Note 12. Restructuring Charges and Asset Disposals

The Company recorded restructuring charges of $503,000 for the nine months ended September 30, 2012, compared to $3.0 million in the same period as last year. These costs are included in restructuring charges and asset disposals in the Consolidated Statements of Operations.

During 2011, the Company announced that it would be undertaking a series of initiatives that are designed to transform and enhance its operations. In order to strengthen the Company’s competitive position and return it to its goal of restored health and profitability, it executed one initiative to consolidate four branch locations and vacate other office space, and a second plan to reduce workforce by approximately 10% of employees.

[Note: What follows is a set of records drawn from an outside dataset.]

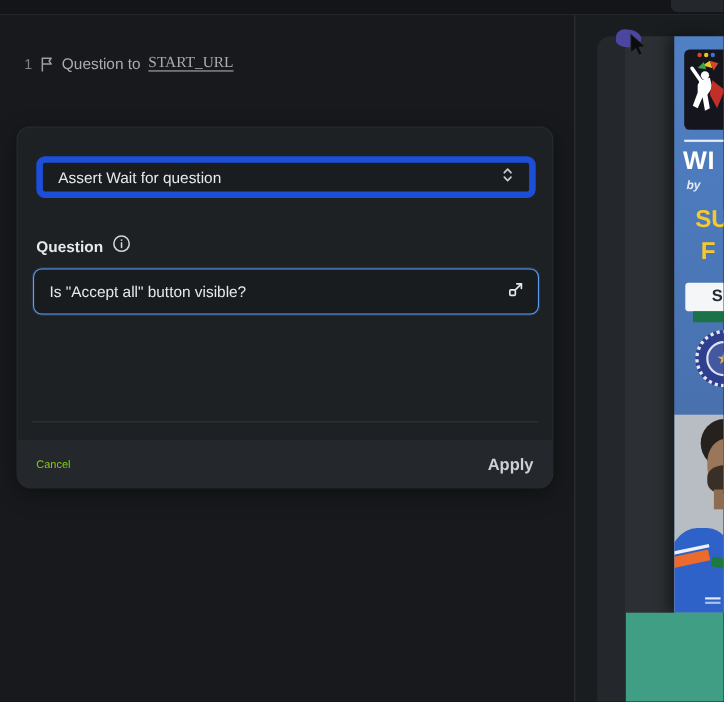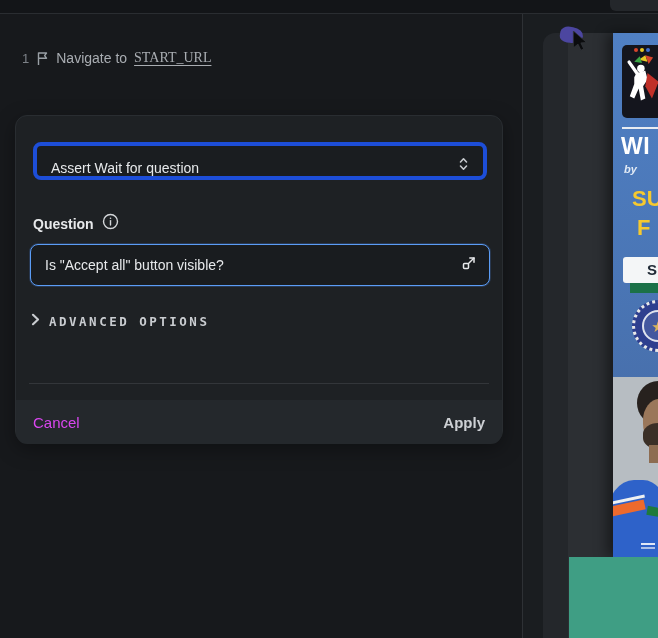--- a/index.html
+++ b/index.html
@@ -18,22 +18,22 @@
   .step-flag{display:flex;align-items:center;color:#9aa0a6;}
   .step-link{color:#a9adb2;text-decoration:underline;text-underline-offset:3px;cursor:pointer;font-family:Liberation Serif, serif;}
   
   .card{
     position:absolute;left:15px;top:101px;width:488px;height:328px;
     background:#1e2124;border:1px solid #292d31;border-radius:12px;
     box-shadow:0 6px 20px rgba(0,0,0,.35);box-sizing:border-box;
   }
   .select-control{
     position:absolute;left:17px;top:26px;width:454px;height:38px;box-sizing:border-box;
-    background:#1a1d20;border:4px solid #1d4ed8;border-radius:8px;
-    display:flex;align-items:flex-end;justify-content:space-between;
+    background:#1a1d20;border:6px solid #1d4ed8;border-radius:8px;
+    display:flex;align-items:center;justify-content:space-between;
     padding:0 14px;cursor:pointer;
   }
   .select-value{color:#e7e9eb;font-size:14px;}
   .label-row{position:absolute;left:17px;top:97px;display:flex;align-items:center;gap:8px;}
   .q-label{color:#e7e9eb;font-size:14px;font-weight:700;}
   .input-control{
     position:absolute;left:14px;top:128px;width:460px;height:42px;box-sizing:border-box;
     background:#191c1f;border:1.5px solid #5b9cf5;border-radius:8px;
     box-shadow:0 0 0 1px rgba(77,139,242,.22);
     display:flex;align-items:center;justify-content:space-between;
@@ -44,21 +44,21 @@
   .advanced-label{
     font-family:"DejaVu Sans Mono",monospace;font-size:12.5px;font-weight:700;
     letter-spacing:2.5px;color:#c9ccd0;
   }
   .card-divider{position:absolute;left:13px;top:267px;width:460px;height:1px;background:#33363a;}
   .card-footer{
     position:absolute;left:0;top:284px;width:100%;height:44px;box-sizing:border-box;
     background:#24282c;border-radius:0 0 11px 11px;
     display:flex;align-items:center;justify-content:space-between;padding:0 17px;
   }
-  .btn-cancel{color:#d946ef;font-size:15px;cursor:pointer;}
+  .btn-cancel{color:#84cc16;font-size:10px;cursor:pointer;}
   .btn-apply{color:#cdd0d4;font-size:15px;font-weight:600;cursor:pointer;}
   
   .right-panel{position:absolute;left:522px;top:14px;width:136px;height:624px;background:#1a1d20;border-left:1px solid #2e3135;}
   .preview-frame{position:absolute;left:543px;top:33px;width:115px;height:605px;background:#24272b;border-radius:12px 0 0 0;}
   .page-canvas{position:absolute;left:568px;top:33px;width:90px;height:605px;background:#2c2f33;}
   .ad-column{
     position:absolute;left:613px;top:33px;width:45px;height:524px;overflow:hidden;
     background:linear-gradient(180deg,#5080c4 0%,#4a76b6 45%,#45679f 100%);
     box-shadow:-6px 0 12px rgba(0,0,0,.45);
   }
@@ -108,21 +108,21 @@
   <div class="left-panel">
 
     <div class="step-row">
       <span class="step-index">1</span>
       <span class="step-flag">
         <svg width="13" height="15" viewBox="0 0 13 15" fill="none" stroke="#9aa0a6" stroke-width="1.4">
           <path d="M2.5 1.5 V14"></path>
           <path d="M2.5 2 H10.5 L8.6 4.6 L10.5 7.2 H2.5" stroke-linejoin="round"></path>
         </svg>
       </span>
-      <span>Navigate to</span>
+      <span>Question to</span>
       <span class="step-link">START_URL</span>
     </div>
 
     <div class="card">
 
       <div class="select-control">
         <span class="select-value">Assert Wait for question</span>
         <span>
           <svg width="11" height="16" viewBox="0 0 11 16" fill="none" stroke="#c6c9cd" stroke-width="1.6" stroke-linecap="round" stroke-linejoin="round">
             <path d="M2.5 6 L5.5 2.8 L8.5 6"></path>
@@ -146,28 +146,20 @@
         <span class="input-text">Is "Accept all" button visible?</span>
         <span>
           <svg width="16" height="16" viewBox="0 0 16 16" fill="none" stroke="#e7e9eb" stroke-width="1.5" stroke-linecap="round" stroke-linejoin="round">
             <rect x="2.5" y="8.5" width="5" height="5" rx="1"></rect>
             <path d="M7.5 8.5 L13 3"></path>
             <path d="M8.8 3 H13 V7.2"></path>
           </svg>
         </span>
       </div>
 
-      <div class="advanced-row">
-        <span>
-          <svg width="9" height="13" viewBox="0 0 9 13" fill="none" stroke="#c9ccd0" stroke-width="2.2" stroke-linecap="round" stroke-linejoin="round">
-            <path d="M2 1.8 L7 6.5 L2 11.2"></path>
-          </svg>
-        </span>
-        <span class="advanced-label">ADVANCED OPTIONS</span>
-      </div>
 
       <div class="card-divider"></div>
 
       <div class="card-footer">
         <span class="btn-cancel">Cancel</span>
         <span class="btn-apply">Apply</span>
       </div>
     </div>
   </div>
 

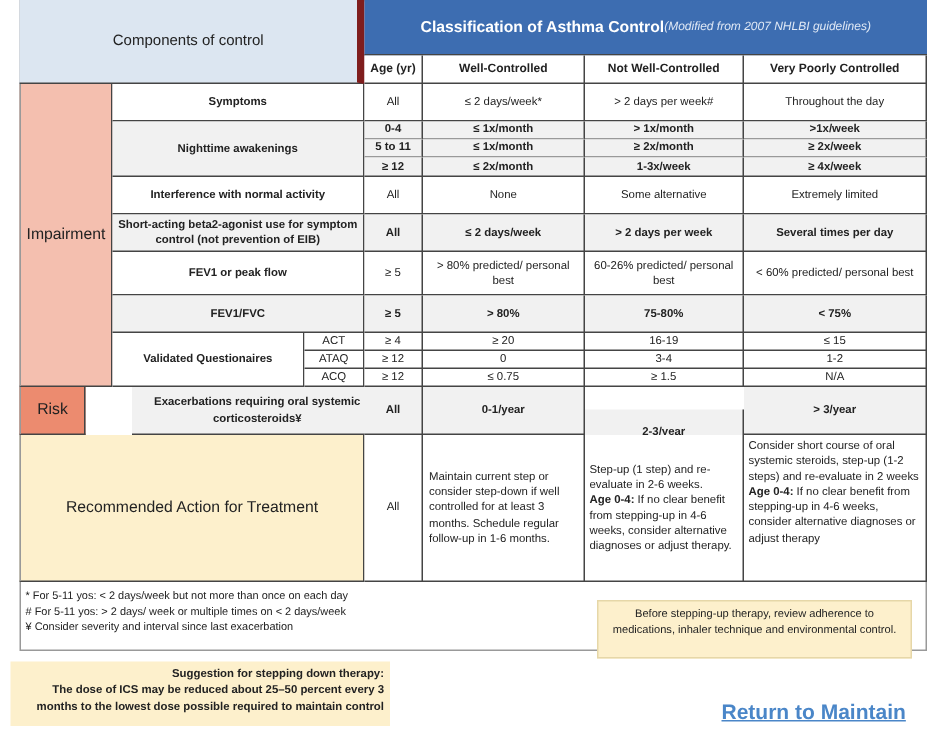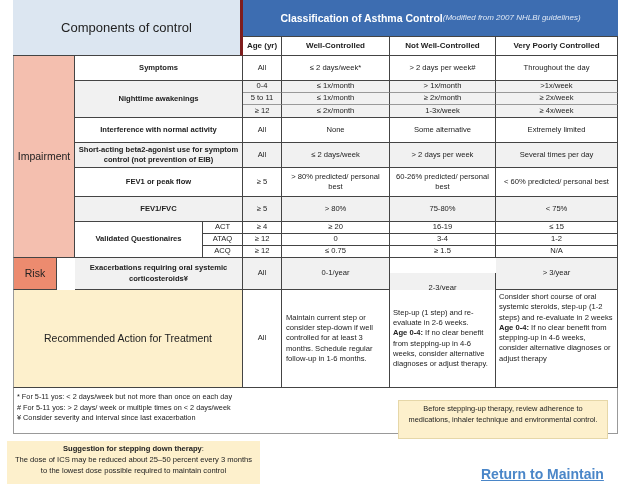--- a/index.html
+++ b/index.html
@@ -2,34 +2,34 @@
 <html><head>
 <meta charset="utf-8">
 <style>
   html, body { margin:0; padding:0; background:#ffffff; }
   body { width:619px; height:495px; position:relative; overflow:hidden;
          font-family:"Liberation Sans", sans-serif; color:#222; }
   .abs { position:absolute; box-sizing:border-box; }
   .cell { position:absolute; box-sizing:border-box; display:flex; align-items:center; justify-content:center;
           text-align:center; font-size:7.6px; line-height:1.35; border-right:1px solid #444; border-bottom:1px solid #444; padding:0 2px; }
   .bold { font-weight:bold; }
-  .grey { background:#f1f1f1; }
+  .grey { background:#f1f1f1;font-weight:bold; }
   .white { background:#ffffff; }
   .thin { border-bottom:1px solid #999; }
   .hdr-blue { background:#3d6db1; color:#fff; border-right:none; flex-direction:row; }
   .hdr-blue .t1 { font-weight:bold; font-size:10.5px; }
   .hdr-blue .t2 { font-style:italic; font-size:8px; color:#dfe8f5; }
-  .comp { background:#dce6f1; font-size:13px; border-right:3px solid #7f1d1d; }
+  .comp { background:#dce6f1; font-size:10px; border-right:5px solid #7f1d1d; }
   .colhdr { font-weight:bold; font-size:8px; background:#fff; }
   .imp { background:#f4bfaf; font-size:10.5px; border-left:1px solid #999; }
   .risk { background:#ec8b6f; font-size:10.5px; border-left:1px solid #999; }
   .treat { background:#fdf0cc; font-size:10.5px; border-left:1px solid #999; }
   .foot { font-size:7.3px; line-height:1.45; }
   .note-box { background:#fdf0cc; border:1px solid #e6d7a8; font-size:7.4px; text-align:center; line-height:1.45; }
-  .suggest { background:#fdf0cc; font-size:7.6px; text-align:center; line-height:1.45; }
+  .suggest { background:#fdf0cc; font-size:7.6px; text-align:right; line-height:1.45;font-weight:bold; }
   .link { color:#4a86c8; font-weight:bold; font-size:14px; text-decoration:underline; }
 </style>
 </head>
 <body>
 
 <div class="abs" style="left:13px;top:0;width:605px;height:434px;border-left:1px solid #999;border-right:1px solid #999;border-bottom:1px solid #999;border-top:1px solid #999;"></div>
 
 <div class="cell comp" style="left:13px;top:0;width:230px;height:56px;">
   <span>Components of control</span>
 </div>
@@ -129,21 +129,21 @@
   <div class="cell white" style="left:390px;top:234px;width:106px;height:12px;">3-4</div>
   <div class="cell white" style="left:496px;top:234px;width:122px;height:12px;">1-2</div>
   <div class="cell white" style="left:203px;top:246px;width:40px;height:12px;">ACQ</div>
   <div class="cell white" style="left:243px;top:246px;width:39px;height:12px;">≥ 12</div>
   <div class="cell white" style="left:282px;top:246px;width:108px;height:12px;">≤ 0.75</div>
   <div class="cell white" style="left:390px;top:246px;width:106px;height:12px;">≥ 1.5</div>
   <div class="cell white" style="left:496px;top:246px;width:122px;height:12px;">N/A</div>
 </div>
 
 <div>
-  <div class="cell grey bold" style="left:75px;top:258px;width:168px;height:32px;padding:0 14px;">Exacerbations requiring oral systemic corticosteroids¥</div>
+  <div class="cell grey bold" style="left:88px;top:258px;width:168px;height:32px;padding:0 14px;">Exacerbations requiring oral systemic corticosteroids¥</div>
   <div class="cell grey" style="left:243px;top:258px;width:39px;height:32px;">All</div>
   <div class="cell grey" style="left:282px;top:258px;width:108px;height:32px;">0-1/year</div>
   <div class="cell grey" style="left:390px;top:258px;width:106px;height:32px;margin-top:15px;">2-3/year</div>
   <div class="cell grey" style="left:496px;top:258px;width:122px;height:32px;">&gt; 3/year</div>
 </div>
 
 <div>
   <div class="cell white" style="left:243px;top:290px;width:39px;height:98px;">All</div>
   <div class="cell white" style="left:282px;top:290px;width:108px;height:98px;justify-content:flex-start;text-align:left;padding:0 4px;">
     <span>Maintain current step or consider step-down if well controlled for at least 3 months. Schedule regular follow-up in 1-6 months.</span>

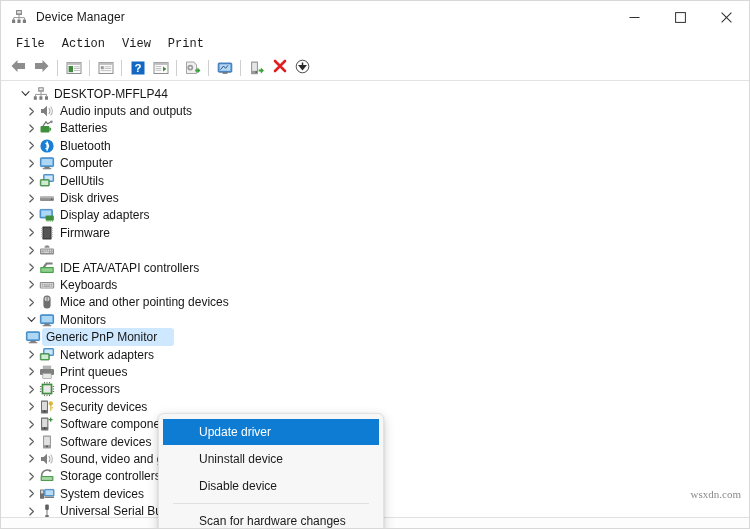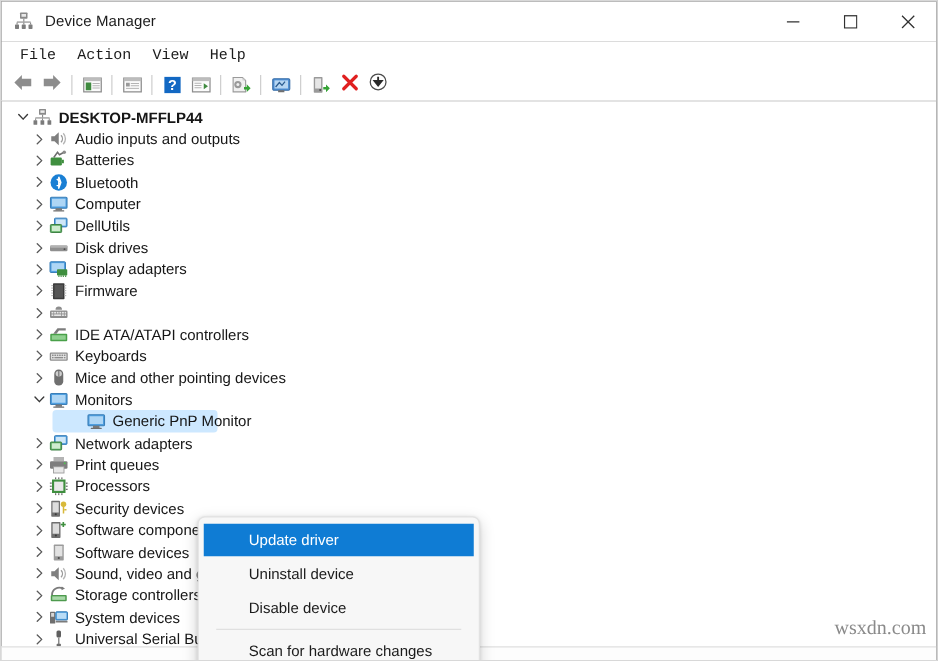--- a/index.html
+++ b/index.html
@@ -6,21 +6,21 @@
   html, body {
     margin: 0; padding: 0;
     width: 750px; height: 529px;
     overflow: hidden;
     background: #ffffff;
     font-family: "Liberation Sans", sans-serif;
   }
   #app {
     position: relative;
     width: 750px; height: 529px;
-    background: #404040;
+    background: #fef9c3;
     border: 1px solid #d8d8d8;
     overflow: hidden;
   }
 
   
   .titlebar {
     position: relative;
     height: 32px;
     display: flex;
     align-items: center;
@@ -123,23 +123,23 @@
   .row .hl {
     position: absolute;
     left: 0; top: 0; bottom: 0;
     border-radius: 3px;
     background: #cde8ff;
     z-index: -1;
   }
   .row.selected { z-index: 0; }
 
   
-  .lvl0 { padding-left: 9px; font-weight: bold; }
+  .lvl0 { padding-left: 16px; }
   .lvl1 { padding-left: 22px; align-items: center; }
-  .lvl2 { padding-left: 68px; }
+  .lvl2 { padding-left: 24px; }
 
   
   .ctxmenu {
     position: absolute;
     left: 157px;
     top: 332px;
     width: 226px;
     background: #f7f7f7;
     border: 1px solid #e2e2e2;
     border-radius: 6px;
@@ -165,22 +165,22 @@
   .ctx-sep {
     height: 1px;
     background: #e0e0e0;
     margin: 4px 10px 4px 10px;
   }
 
   
   .watermark {
     position: absolute;
     right: 8px;
-    bottom: 16px;
-    font-size: 16px;
+    bottom: 28px;
+    font-size: 11px;
     color: #8a8a8a;
     font-family: "Liberation Serif", serif;
   }
   .statusbar {
     position: absolute;
     left: 0; right: 0; bottom: 0;
     height: 11px;
     border-top: 1px solid #e0e0e0;
     background: #fdfdfd;
   }
@@ -226,21 +226,21 @@
             <path d="M0.6 0.6 L10.4 10.4 M10.4 0.6 L0.6 10.4" stroke="currentColor" stroke-width="1.05" fill="none"></path>
           </svg>
       </div>
     </div>
   </div>
 
   <div class="menubar">
     <div class="menubar-item">File</div>
     <div class="menubar-item">Action</div>
     <div class="menubar-item">View</div>
-    <div class="menubar-item">Help</div>
+    <div class="menubar-item">Print</div>
   </div>
 
   <div class="toolbar">
 
     <div class="tb-btn">
       <span>
         <svg width="17" height="14" viewBox="0 0 17 14">
           <path d="M7.5 1 L1.5 7 L7.5 13 L7.5 10 L15 10 L15 4 L7.5 4 Z" fill="#8d8d8d"></path>
         </svg>
       </span>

On March 3, 2011, the Company announced that it would consolidate four branches, effective June 2011, to reduce operating expenses. All customer accounts in the affected branches were transferred to nearby Patriot branches to minimize any inconvenience to customers. The consolidation of these branches resulted in an earnings charge of $1.8 million, which is comprised of lease termination expenses of $1.2 million, lease liabilities charges of $400,000, and severance payments of $200,000 to affected employees. In addition, there was a $600,000 write-off of leasehold improvements and other fixed assets for these branches that were closed.

In order to further reduce operating expenses, the Company announced on May 16, 2011 that it would be executing a workforce reduction plan with employees in the back office operational areas. There were a total of eighteen employees affected by this reduction. This initiative resulted in an earnings charge of $600,000, which is comprised exclusively of severance payments to affected employees.

On September 23, 2011, the Company subleased vacant office space at 900 Bedford Street, Stamford, CT, effective October 1, 2011 for a term of two years.

On March 30, 2012, the Company announced that it would close the NYC branch, effective June 2012, and executed a workforce reduction of back office personnel to further reduce operating expenses. There were twelve employees in total affected by this announcement. For the six months ended June 30, 2012, a restructuring charge of $495,207 was recorded, which was comprised of $445,429 for severance expenses for the branch and back office personnel, asset disposals of $39,445 and $10,333 in lease termination costs.

On June 29, 2012, the Company announced that it would be consolidating three more branches, effective September 2012 in its continued effort to reduce operating expenses. Management made the decision in the third quarter to push back the closing of the three branches until October 5, 2012.

Restructuring reserves at September 30, 2012 for the restructuring activities taken in connection with these initiatives are comprised of the following:

 

                                         
    Balance at
December 31, 2011
    Expenses     Cash
payments
    Non-cash
charges
    Balance at
September 30, 2012
 

Severance and benefit costs 2011

  $ 64,132     $ 34,616     $ (98,402   $ (346   $ —    

Lease termination costs 2011

    317,808       —         —         (108,607     209,201  

Severance and benefit costs 2012

    —         418,978       (418,978     —         —    

Lease termination costs 2012

    —         10,333       (10,333     —         —    

Asset disposals 2012

    —         39,445       —         (39,445     —    
   

 

 

   

 

 

   

 

 

   

 

 

   

 

 

 

Total

  $ 381,940     $ 503,372     $ (527,713   $ (148,398   $ 209,201  
   

 

 

   

 

 

   

 

 

   

 

 

   

 

 

 

The restructuring reserves at September 30, 2012 are included in accrued expenses and other liabilities in the Consolidated Balance Sheet.